It was only a month ago that the publisher Spiegel & Grau announced that Prince would be publishing his memoir in the fall of 2017. But the musical artist and legend died suddenly Thursday at the age of 57, and how much of his book he had completed remains unclear.

Random House, of which Spiegel & Grau is an imprint, said Thursday it had no comment on the status of the memoir, which was tentatively titled "The Beautiful Ones," after a track on Prince's album "Purple Rain."

TMZ reported Thursday that Prince, formerly known as the Artist Formerly Known As Prince, had finished roughly 50 pages after starting writing only a month ago.

So what happens next?

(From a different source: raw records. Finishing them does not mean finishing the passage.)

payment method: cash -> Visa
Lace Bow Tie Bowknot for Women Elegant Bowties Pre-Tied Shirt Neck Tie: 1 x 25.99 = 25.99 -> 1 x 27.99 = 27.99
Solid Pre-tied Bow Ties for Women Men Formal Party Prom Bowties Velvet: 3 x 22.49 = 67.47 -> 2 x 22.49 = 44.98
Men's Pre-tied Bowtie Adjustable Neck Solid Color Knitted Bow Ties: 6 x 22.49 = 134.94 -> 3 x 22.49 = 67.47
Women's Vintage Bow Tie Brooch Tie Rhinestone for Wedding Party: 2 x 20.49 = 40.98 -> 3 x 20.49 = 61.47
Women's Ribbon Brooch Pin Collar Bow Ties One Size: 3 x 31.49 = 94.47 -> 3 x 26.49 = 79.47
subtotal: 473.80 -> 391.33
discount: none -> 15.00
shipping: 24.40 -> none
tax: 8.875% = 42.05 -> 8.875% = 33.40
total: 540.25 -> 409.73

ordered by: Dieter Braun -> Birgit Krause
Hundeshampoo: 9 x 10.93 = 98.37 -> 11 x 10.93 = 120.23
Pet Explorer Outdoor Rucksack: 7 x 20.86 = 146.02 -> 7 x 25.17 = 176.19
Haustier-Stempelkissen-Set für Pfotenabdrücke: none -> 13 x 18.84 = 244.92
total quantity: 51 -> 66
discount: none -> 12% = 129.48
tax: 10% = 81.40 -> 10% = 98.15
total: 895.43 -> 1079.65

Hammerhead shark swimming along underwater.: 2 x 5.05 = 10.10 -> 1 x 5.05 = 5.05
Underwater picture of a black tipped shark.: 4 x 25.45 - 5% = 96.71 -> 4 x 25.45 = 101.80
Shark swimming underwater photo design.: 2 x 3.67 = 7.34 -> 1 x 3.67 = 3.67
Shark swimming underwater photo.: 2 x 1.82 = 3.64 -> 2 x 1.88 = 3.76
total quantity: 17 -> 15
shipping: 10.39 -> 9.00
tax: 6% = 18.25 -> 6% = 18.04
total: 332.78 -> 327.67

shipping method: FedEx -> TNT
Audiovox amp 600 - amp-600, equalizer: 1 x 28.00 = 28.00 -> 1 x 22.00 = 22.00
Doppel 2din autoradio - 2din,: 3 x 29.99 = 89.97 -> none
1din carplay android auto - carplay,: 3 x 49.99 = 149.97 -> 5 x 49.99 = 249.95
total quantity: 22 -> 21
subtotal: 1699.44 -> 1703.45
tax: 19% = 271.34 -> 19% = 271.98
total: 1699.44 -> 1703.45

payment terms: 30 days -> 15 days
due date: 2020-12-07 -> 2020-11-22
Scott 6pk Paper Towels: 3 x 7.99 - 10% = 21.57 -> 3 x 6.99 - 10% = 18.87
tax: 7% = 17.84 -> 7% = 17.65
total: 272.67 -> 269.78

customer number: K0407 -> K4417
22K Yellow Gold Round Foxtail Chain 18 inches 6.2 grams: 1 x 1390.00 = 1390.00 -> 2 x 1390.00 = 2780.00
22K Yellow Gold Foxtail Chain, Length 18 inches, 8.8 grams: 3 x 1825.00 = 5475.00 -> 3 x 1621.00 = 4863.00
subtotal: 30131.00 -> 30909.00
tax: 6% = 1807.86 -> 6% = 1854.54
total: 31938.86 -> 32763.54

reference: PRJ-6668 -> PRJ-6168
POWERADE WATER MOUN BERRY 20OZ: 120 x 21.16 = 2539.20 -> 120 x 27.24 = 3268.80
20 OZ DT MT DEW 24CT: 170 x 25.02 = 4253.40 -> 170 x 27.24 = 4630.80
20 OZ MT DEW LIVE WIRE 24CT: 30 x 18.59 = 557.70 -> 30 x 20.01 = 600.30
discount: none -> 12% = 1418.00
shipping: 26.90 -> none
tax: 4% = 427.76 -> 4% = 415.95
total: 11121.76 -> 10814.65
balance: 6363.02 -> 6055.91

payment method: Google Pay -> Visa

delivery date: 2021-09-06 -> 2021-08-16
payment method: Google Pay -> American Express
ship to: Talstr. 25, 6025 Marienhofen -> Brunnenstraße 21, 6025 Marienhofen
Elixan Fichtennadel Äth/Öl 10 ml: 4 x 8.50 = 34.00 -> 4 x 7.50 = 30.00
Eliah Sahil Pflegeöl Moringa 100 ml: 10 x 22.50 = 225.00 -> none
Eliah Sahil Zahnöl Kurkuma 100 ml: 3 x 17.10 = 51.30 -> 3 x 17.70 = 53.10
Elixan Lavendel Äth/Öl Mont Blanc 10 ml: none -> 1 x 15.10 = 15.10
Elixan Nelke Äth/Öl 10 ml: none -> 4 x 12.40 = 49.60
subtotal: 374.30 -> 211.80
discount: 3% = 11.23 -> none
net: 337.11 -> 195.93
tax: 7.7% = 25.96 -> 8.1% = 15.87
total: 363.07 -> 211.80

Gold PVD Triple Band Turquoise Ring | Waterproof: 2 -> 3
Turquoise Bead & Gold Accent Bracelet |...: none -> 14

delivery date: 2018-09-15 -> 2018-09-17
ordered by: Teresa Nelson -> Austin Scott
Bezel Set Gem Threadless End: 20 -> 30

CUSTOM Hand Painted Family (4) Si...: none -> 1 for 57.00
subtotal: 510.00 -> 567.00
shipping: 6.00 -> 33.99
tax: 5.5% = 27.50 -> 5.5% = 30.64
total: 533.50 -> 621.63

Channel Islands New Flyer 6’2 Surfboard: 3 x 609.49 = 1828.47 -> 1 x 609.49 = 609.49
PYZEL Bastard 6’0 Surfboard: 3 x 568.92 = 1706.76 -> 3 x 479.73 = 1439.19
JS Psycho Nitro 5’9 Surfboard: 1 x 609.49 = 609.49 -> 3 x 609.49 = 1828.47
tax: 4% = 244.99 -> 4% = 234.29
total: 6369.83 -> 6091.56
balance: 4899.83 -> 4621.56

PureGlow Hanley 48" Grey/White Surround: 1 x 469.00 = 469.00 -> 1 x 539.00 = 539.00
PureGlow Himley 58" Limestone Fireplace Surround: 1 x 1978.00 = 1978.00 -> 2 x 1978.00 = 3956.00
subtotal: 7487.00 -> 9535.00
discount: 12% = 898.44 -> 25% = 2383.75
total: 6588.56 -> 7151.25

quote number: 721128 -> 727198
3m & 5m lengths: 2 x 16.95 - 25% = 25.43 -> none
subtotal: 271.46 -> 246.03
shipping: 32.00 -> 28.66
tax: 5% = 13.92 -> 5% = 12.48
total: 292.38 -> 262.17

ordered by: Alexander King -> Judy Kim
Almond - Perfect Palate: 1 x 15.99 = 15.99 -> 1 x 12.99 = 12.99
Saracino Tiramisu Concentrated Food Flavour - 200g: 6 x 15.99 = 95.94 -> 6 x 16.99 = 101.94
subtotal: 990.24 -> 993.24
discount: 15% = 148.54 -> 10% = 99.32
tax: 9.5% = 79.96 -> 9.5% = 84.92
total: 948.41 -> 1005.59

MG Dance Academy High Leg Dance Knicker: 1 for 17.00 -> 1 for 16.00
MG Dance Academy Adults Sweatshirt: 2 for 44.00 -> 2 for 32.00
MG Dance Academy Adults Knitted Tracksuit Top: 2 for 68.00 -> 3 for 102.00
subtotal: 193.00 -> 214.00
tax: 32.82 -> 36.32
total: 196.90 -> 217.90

That's not precisely clear. Prince did have a collaborator for the book, but to what extent they'd be teaming up —and whether that partner will go forward — isn't clear either.

For his memoirs, Prince had said he would be working with his brother Dan. "He's a good critic, and that's what I need. He's not a yes-man at all, and he's really helping me get through this," Prince said in March at a music industry event. "We're starting from the beginning from my first memory and hopefully we can go all the way up to the Super Bowl." 

The fate of Prince's memoir, which he reportedly began writing a month before his death, remains unclear. The fate of Prince's memoir, which he reportedly began writing a month before his death, remains unclear. Above, Prince performs during the halftime show at Super Bowl XLI, at Dolphin Stadium in Miami Gardens, Florida, in 2007. Photo: Jed Jacobsohn/Getty Images

Prince was widely regarded as an artistic pioneer whose tastes and collaborations knew no bounds. His music blended everything from rock and jazz to pop and rhythm and blues, while he donned exuberant, flamboyant outfits of all colors and textures. He performed and collaborated with seemingly everyone, from the likes of Beyoncé to Madonna. 

"Prince is a towering figure in global culture and his music has been the soundtrack for untold numbers of people — including me — for more than a generation," said Chris Jackson, executive editor at Spiegel & Grau, in announcing the memoir recently. "Millions of words have been written about Prince — books and articles, essays and criticism — but we're thrilled to be publishing Prince's powerful reflections on his own life in his own incandescently vivid, witty, and poetic voice."

Will the world ever learn what, precisely, Prince had to say in those reflections? It will just have to wait and see.